▶ _WORK REQUEST_
The lines to copy are those in the records below that hold the word "Install".
-------
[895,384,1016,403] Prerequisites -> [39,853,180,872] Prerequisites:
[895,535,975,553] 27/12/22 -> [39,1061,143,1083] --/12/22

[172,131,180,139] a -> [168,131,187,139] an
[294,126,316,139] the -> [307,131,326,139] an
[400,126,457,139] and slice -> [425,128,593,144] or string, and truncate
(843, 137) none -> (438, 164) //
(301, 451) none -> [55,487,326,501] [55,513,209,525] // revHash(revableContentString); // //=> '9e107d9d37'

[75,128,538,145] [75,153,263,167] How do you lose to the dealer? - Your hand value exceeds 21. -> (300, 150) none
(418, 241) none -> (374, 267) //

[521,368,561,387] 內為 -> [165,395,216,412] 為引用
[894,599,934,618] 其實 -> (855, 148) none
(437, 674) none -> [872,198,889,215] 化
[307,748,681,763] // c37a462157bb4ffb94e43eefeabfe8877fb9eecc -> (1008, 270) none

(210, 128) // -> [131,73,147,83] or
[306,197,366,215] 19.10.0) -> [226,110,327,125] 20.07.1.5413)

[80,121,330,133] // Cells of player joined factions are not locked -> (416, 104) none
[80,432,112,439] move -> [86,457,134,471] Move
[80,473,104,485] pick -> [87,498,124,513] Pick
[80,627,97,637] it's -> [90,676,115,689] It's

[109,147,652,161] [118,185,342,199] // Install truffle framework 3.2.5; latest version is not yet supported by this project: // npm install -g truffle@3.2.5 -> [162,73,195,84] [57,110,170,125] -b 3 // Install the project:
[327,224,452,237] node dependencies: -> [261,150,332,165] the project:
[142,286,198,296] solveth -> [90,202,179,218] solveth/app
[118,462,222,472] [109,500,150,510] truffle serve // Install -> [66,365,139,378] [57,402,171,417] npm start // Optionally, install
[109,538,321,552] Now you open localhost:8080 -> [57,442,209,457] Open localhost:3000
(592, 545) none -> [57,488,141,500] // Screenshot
-------
▶ _RESPONSE FOR THIS EXERCISE_
[109,147,652,161] [118,185,342,199] // Install truffle framework 3.2.5; latest version is not yet supported by this project: // npm install -g truffle@3.2.5 -> [162,73,195,84] [57,110,170,125] -b 3 // Install the project:
[118,462,222,472] [109,500,150,510] truffle serve // Install -> [66,365,139,378] [57,402,171,417] npm start // Optionally, install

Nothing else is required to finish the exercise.